M*A*S*H is the only film that I actively dislike on your list.  It has always felt a bit too mean-spirited to me.  Okay, I also dislike Royal Tannenbaums.  It annoys me.  Oh, and High Fidelity disappointed, but I haven't seen it again since opening night.  

I really need to re-watch Joe vs. the Volcano.  I loved it as a child, but I haven't seen it since.  I also loved Overboard with Kurt Russel and Goldie Hawn and I'm absolutely frightened to ever watch it as an adult.

I can't remember what our first film conversation was about, but I remember pretty early on being shocked at your devotion to Meg Ryan.  Around that same time, I saw her in HurlyBurly and I was flummoxed.  Meg Ryan?    

I'd love to read Spike's Appreciation of Meg Ryan.  In my mind, you've already written it.

Anyhow, I'm hoping for more film writing to appear on your blog.

I can't remember if you said you had seen it or not or if we even talked about it, but here's the link to my top ten (thirty) post from last year.
http://chasingpictures.blogspot.com/2009/06/for-bgg-film-guild.html

Brandon, I haven't seen Superbad yet.  My offhand comment was based on its reputation and me having seen a 10-year-old-or-so boy wearing a MacLovin (is that right? Something like that) t-shirt.  I might love it.  Based on what I know of it, I just don't think it's good for children.   

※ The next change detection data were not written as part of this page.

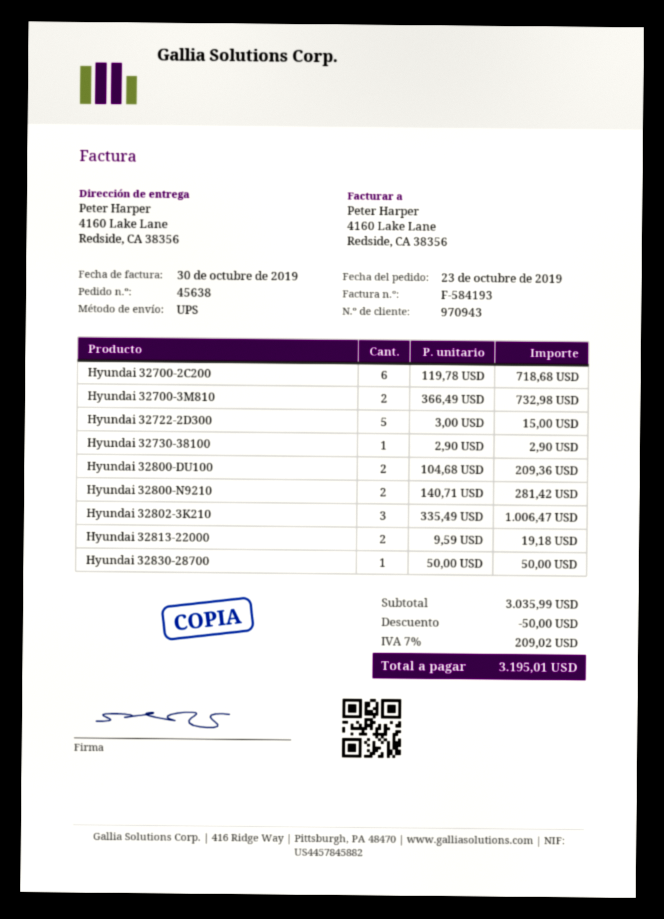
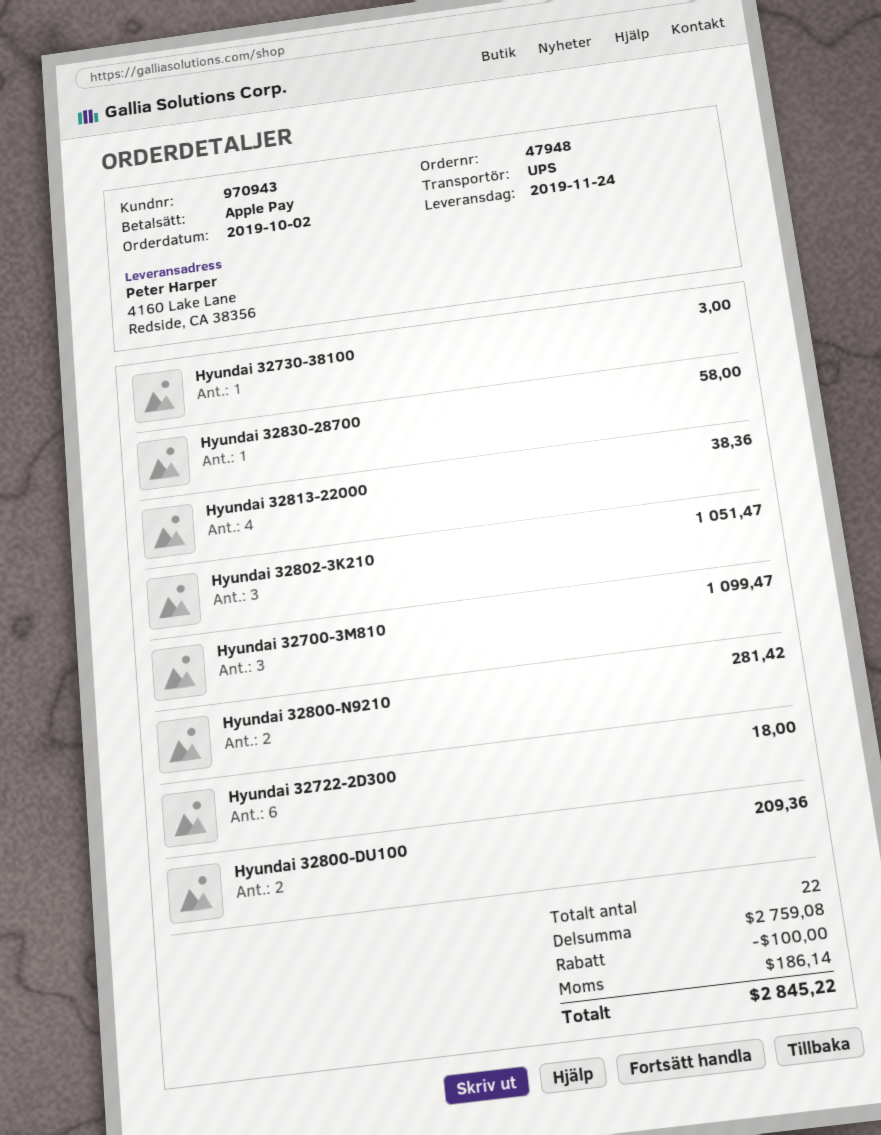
order number: 45638 -> 47948
order date: 2019-10-23 -> 2019-10-02
Hyundai 32700-2C200: 6 for 718.68 -> none
Hyundai 32700-3M810: 2 for 732.98 -> 3 for 1099.47
Hyundai 32722-2D300: 5 for 15.00 -> 6 for 18.00
Hyundai 32730-38100: 1 for 2.90 -> 1 for 3.00
Hyundai 32802-3K210: 3 for 1006.47 -> 3 for 1051.47
Hyundai 32813-22000: 2 for 19.18 -> 4 for 38.36
Hyundai 32830-28700: 1 for 50.00 -> 1 for 58.00
subtotal: 3035.99 -> 2759.08
discount: 50.00 -> 100.00
tax: 209.02 -> 186.14
total: 3195.01 -> 2845.22

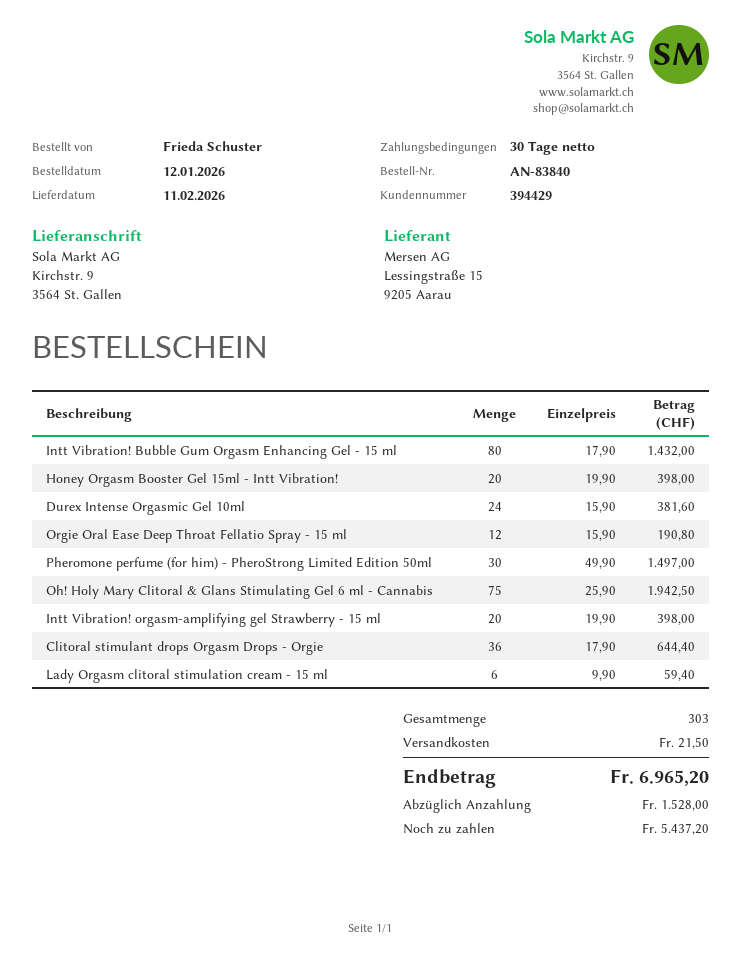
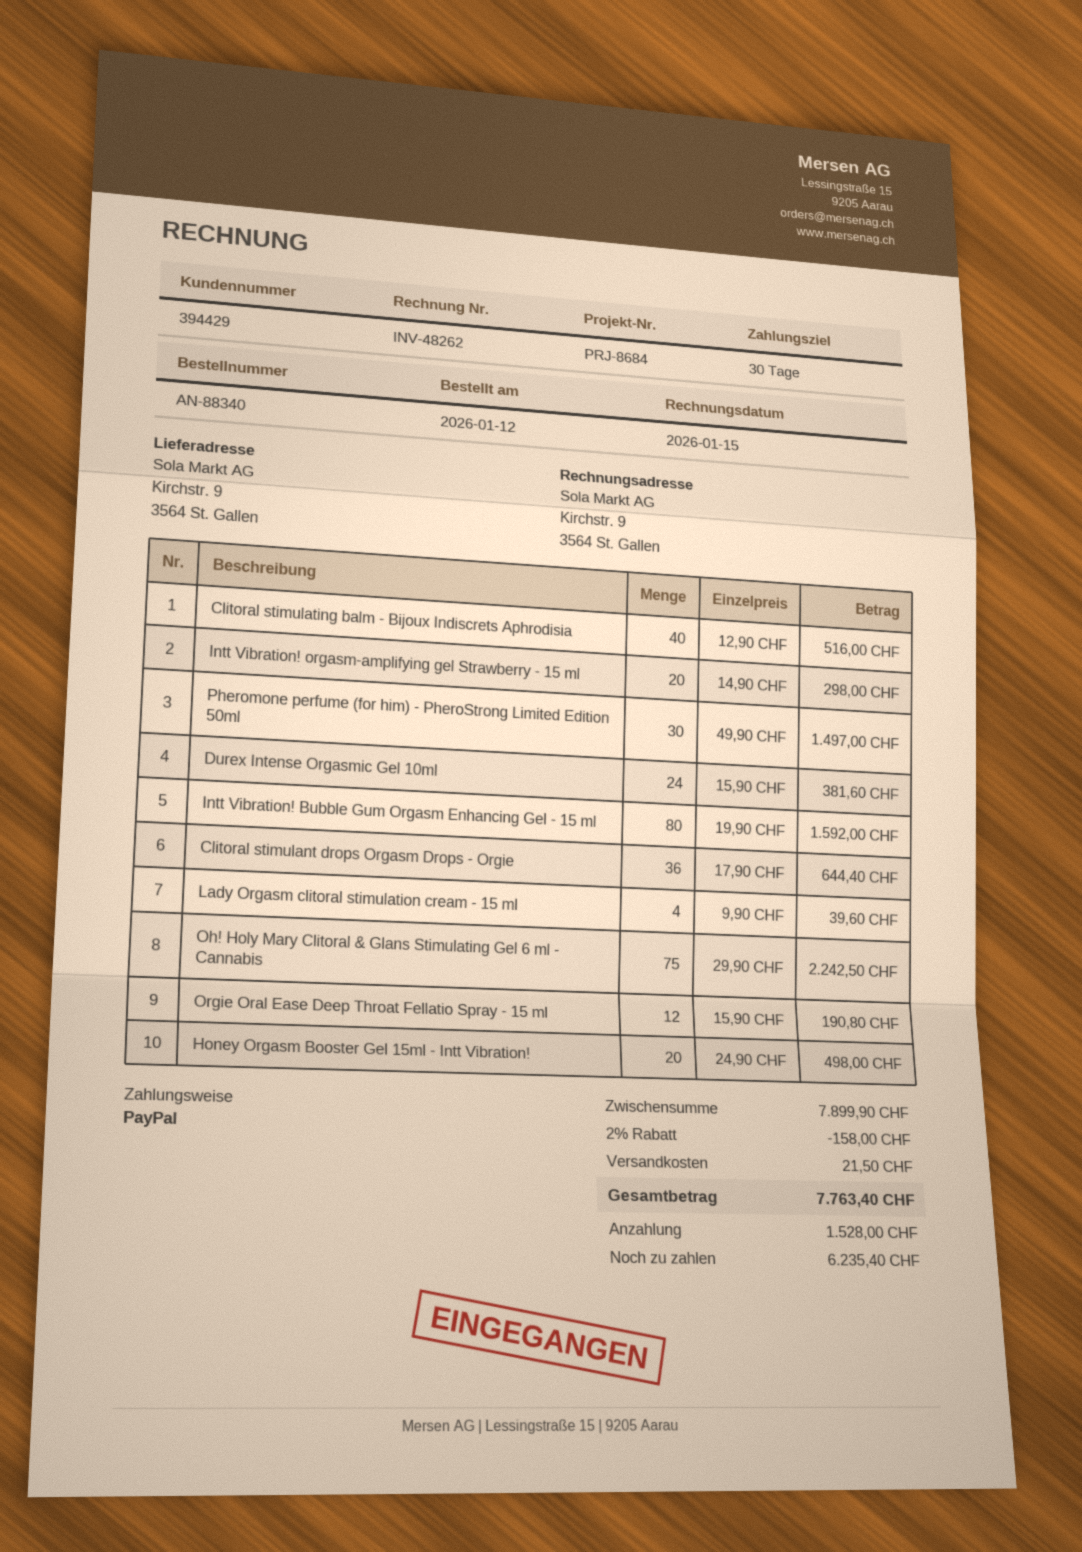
order number: AN-83840 -> AN-88340
Intt Vibration! Bubble Gum Orgasm Enhancing Gel - 15 ml: 80 x 17.90 = 1432.00 -> 80 x 19.90 = 1592.00
Honey Orgasm Booster Gel 15ml - Intt Vibration!: 20 x 19.90 = 398.00 -> 20 x 24.90 = 498.00
Oh! Holy Mary Clitoral & Glans Stimulating Gel 6 ml - Cannabis: 75 x 25.90 = 1942.50 -> 75 x 29.90 = 2242.50
Intt Vibration! orgasm-amplifying gel Strawberry - 15 ml: 20 x 19.90 = 398.00 -> 20 x 14.90 = 298.00
Lady Orgasm clitoral stimulation cream - 15 ml: 6 x 9.90 = 59.40 -> 4 x 9.90 = 39.60
Clitoral stimulating balm - Bijoux Indiscrets Aphrodisia: none -> 40 x 12.90 = 516.00
discount: none -> 2% = 158.00
total: 6965.20 -> 7763.40
balance: 5437.20 -> 6235.40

Jason and Brandon, I don't have much to add to your war posts at the moment.  I do think that The Hurt Locker is essentially an Army recruitment tool in the same way that almost all "anti-war" films are, but I don't feel like putting the energy into writing enough to back up that claim right now.  Buy me a beer sometime and I'll talk your ear off.  

It's been way too long since I've seen any of those Vietnam films and I've never seen Apocalypse Now or Full Metal Jacket.

Rambo:First Blood may be my favorite Vietnam war film.

As far as "pro-war" films go, John Ford's When Willie Come Marching Home is one of the best films I've seen so far this year.

Jason, Brandon and I did put up Top 10 War Film lists last year if you want to check them out.

My list: http://chasingpictures.blogspot.com/2009/07/waltzing-with-bashir.html

Brandon's list: http://poopnoises.blogspot.com/2009/07/war-hoooo-what-is-it-good-for-top-ten.html

Finally, some one sentence reviews.

She-Wolf of London
I can't write about this movie without swearing.

Good Hair
Chris Rock lovingly exposes the insane hair practices of black women in one of the best ignored films of last year. 

Lost
I love and cherish Lost after episodes like Everybody Loves Hurley.

Star Trek: Man Trap
Is every episode of the original series about sex?

Kick-Ass
Kick-Ass succeeds as a summation of every wrong and stupid impulse in today's developmentally arrested middle age comic book culture and fails in just about everything else.

Peace.

3 comments:

Storm and Stress said...

Yeah, like I said, I cringe when I think that children have seen SUPERBAD. It’s definitely not for kids, great movie though.

If it only takes you one drink to start rambling about war films? Lightweight.

I feel the same way about MASH, rubs me the wrong way although the football game at the end is brilliant. I like Altman quite a bit (McCabe and Mrs. Miller, Short Cuts, Popeye) but I don’t like this film.

Rambo, what happened to that franchise? If I recall correctly the first film was anti-war.

THE HURT LOCKER is an Army recruitment film? I might have to buy you that/those drinks.